TASK ITEM:
Each line that contains the string "none" counts once; report how many such lines appear in the data, as a number only.

### RECORDS SUPPLIED ###

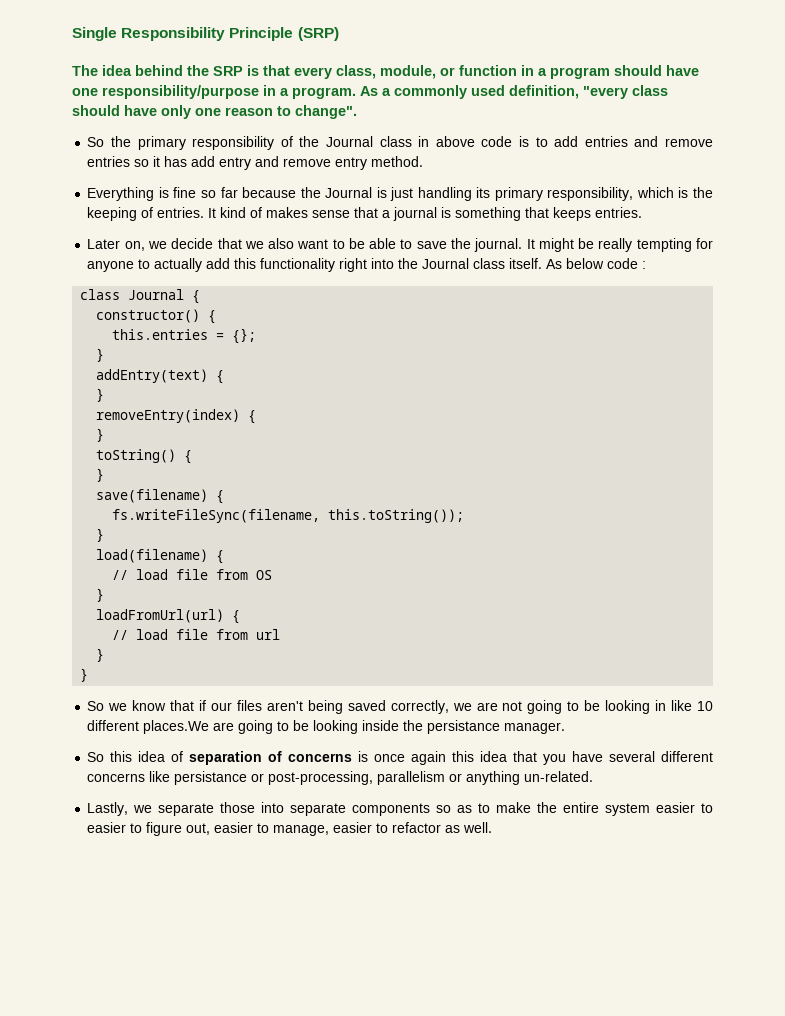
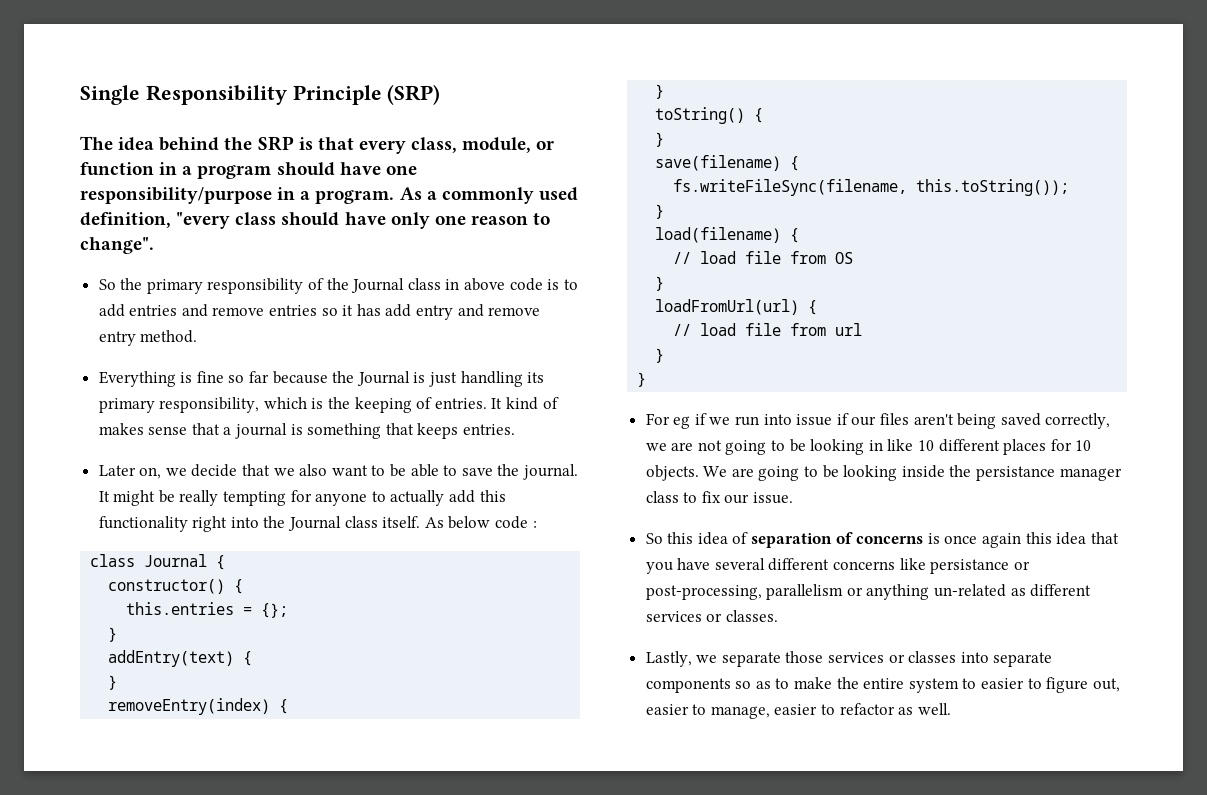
[87,700,195,711] So we know that -> [645,413,833,429] For eg if we run into issue
[143,720,210,734] places.We -> [1003,439,1092,455] [645,465,728,481] places for 10 objects. We
[504,722,566,734] manager. -> [1059,468,1122,481] [645,491,794,504] manager class to fix our issue.
[524,771,594,782] un-related. -> [934,584,1092,597] [645,610,778,622] un-related as different services or classes.
(256, 807) none -> [828,651,957,663] services or classes
[656,802,696,813] easier -> (959, 685) none

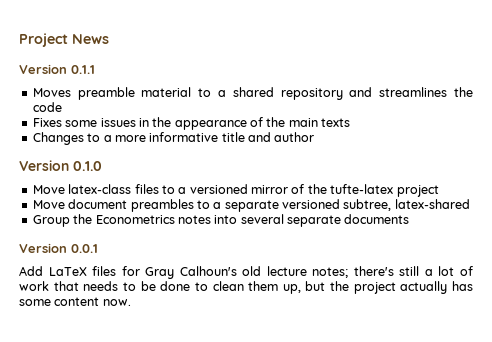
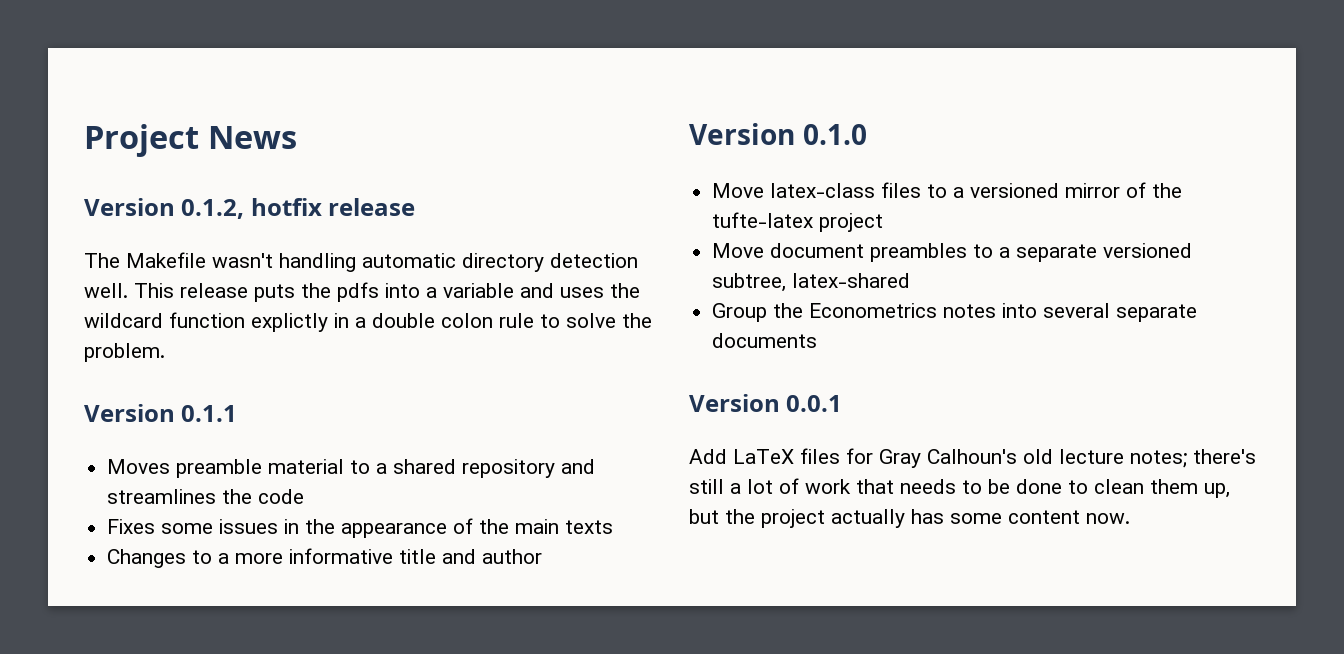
(109, 39) none -> [84,198,416,219] [84,252,638,272] [84,282,640,302] [84,312,652,332] [84,343,165,362] // Version 0.1.2, hotfix release // The Makefile wasn't handling automatic directory detection well. This release puts the pdfs into a variable and uses the wildcard function explictly in a double colon rule to solve the problem.

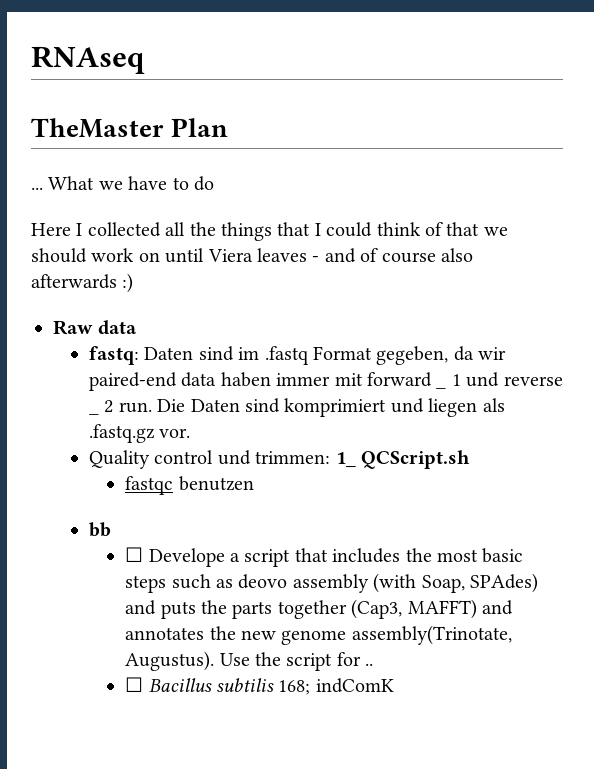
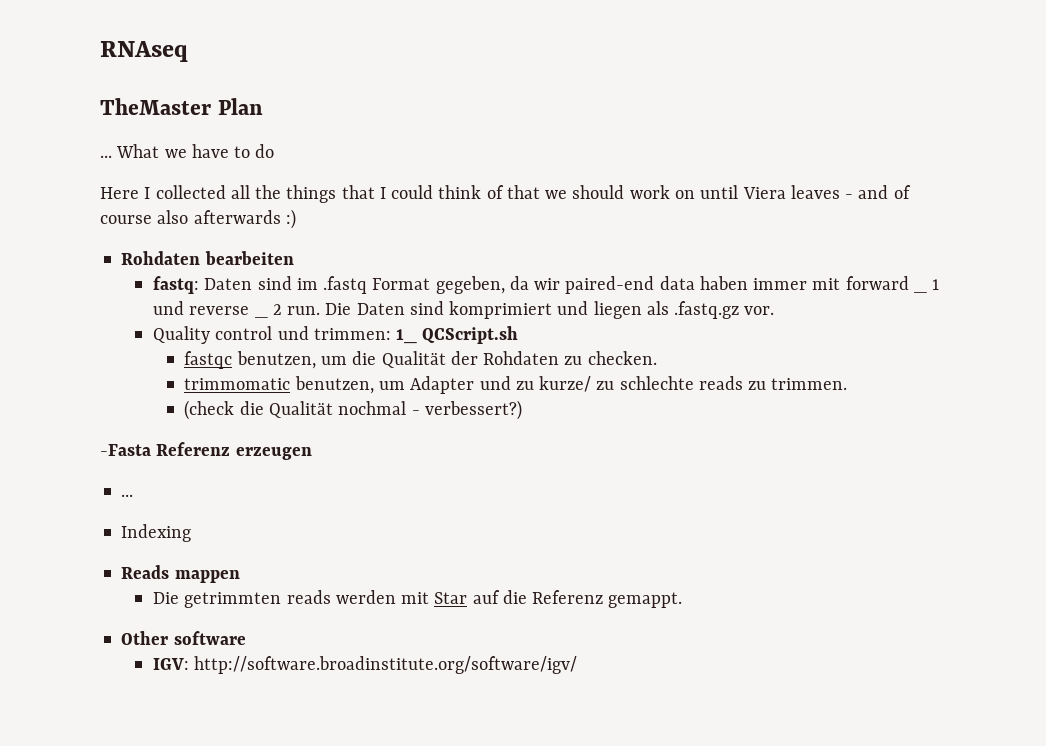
[53,320,138,335] Raw data -> [121,251,294,265] Rohdaten bearbeiten
[178,476,254,491] [89,522,112,537] [125,547,524,567] [125,573,538,593] [125,599,513,619] [125,625,512,645] [125,651,374,671] [125,677,394,695] benutzen // bb // ☐ Develope a script that includes the most basic steps such as deovo assembly (with Soap, SPAdes) and puts the parts together (Cap3, MAFFT) and annotates the new genome assembly(Trinotate, Augustus). Use the script for .. // ☐ Bacillus subtilis 168; indComK -> [236,351,657,369] [184,376,848,394] [184,400,522,420] [100,442,312,460] [121,494,134,497] [121,524,192,542] [121,565,240,583] [152,590,683,608] [121,631,246,645] [152,656,578,674] benutzen, um die Qualität der Rohdaten zu checken. // trimmomatic benutzen, um Adapter und zu kurze/ zu schlechte reads zu trimmen. // (check die Qualität nochmal - verbessert?) // -Fasta Referenz erzeugen // ... // Indexing // Reads mappen // Die getrimmten reads werden mit Star auf die Referenz gemappt. // Other software // IGV: http://software.broadinstitute.org/software/igv/

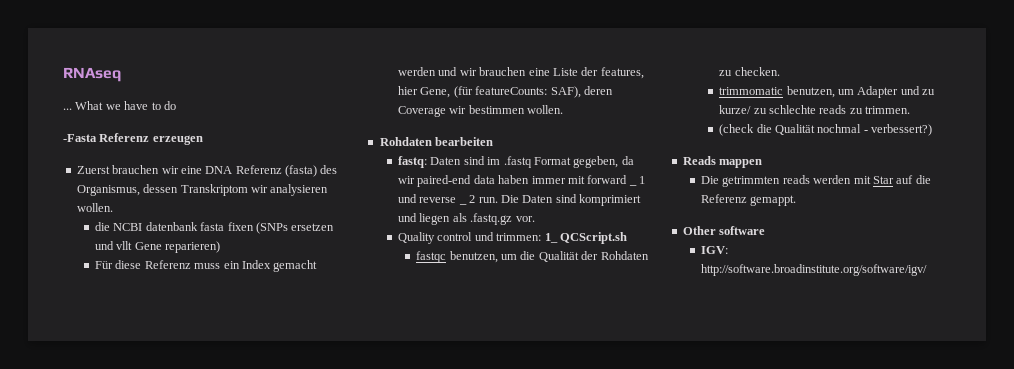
[100,98,263,115] // TheMaster Plan -> (121, 74) none
[100,185,911,203] [100,209,296,229] Here I collected all the things that I could think of that we should work on until Viera leaves - and of course also afterwards :) -> [63,133,203,145] [76,165,338,177] [76,184,329,196] [76,203,113,212] [95,222,335,234] [95,241,221,253] [95,260,318,272] [398,67,644,79] [398,86,613,98] [398,105,564,117] -Fasta Referenz erzeugen // Zuerst brauchen wir eine DNA Referenz (fasta) des Organismus, dessen Transkriptom wir analysieren wollen. // die NCBI datenbank fasta fixen (SNPs ersetzen und vllt Gene reparieren) // Für diese Referenz muss ein Index gemacht werden und wir brauchen eine Liste der features, hier Gene, (für featureCounts: SAF), deren Coverage wir bestimmen wollen.
[100,442,312,460] [121,494,134,497] [121,524,192,542] // -Fasta Referenz erzeugen // ... // Indexing -> (933, 130) none

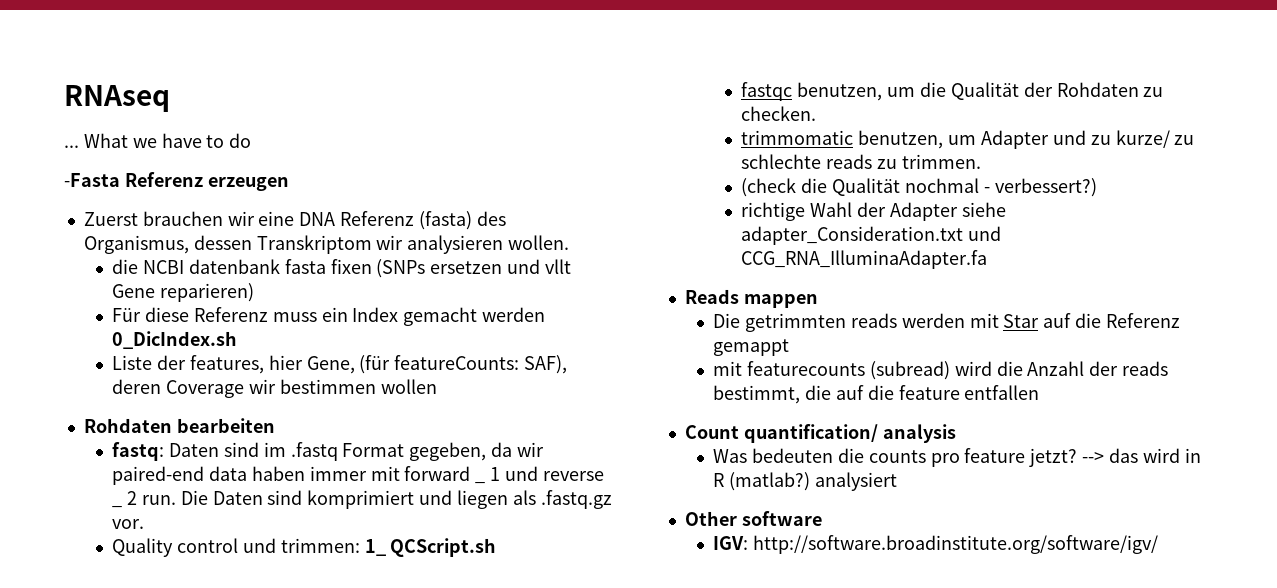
[438,67,550,76] und wir brauchen eine -> [112,331,238,349] 0_DicIndex.sh //
[527,105,564,114] wollen. -> [380,379,437,394] wollen
(933, 130) none -> [741,202,1006,221] [741,226,1002,245] [741,250,988,269] // richtige Wahl der Adapter siehe adapter_Consideration.txt und CCG_RNA_IlluminaAdapter.fa
[750,195,797,206] gemappt. -> [713,339,790,356] [713,361,1169,380] [713,385,1040,404] [684,424,956,443] [713,448,1201,467] [713,472,897,491] gemappt // mit featurecounts (subread) wird die Anzahl der reads bestimmt, die auf die feature entfallen // Count quantification/ analysis // Was bedeuten die counts pro feature jetzt? --> das wird in R (matlab?) analysiert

###

ANSWER AREA:
6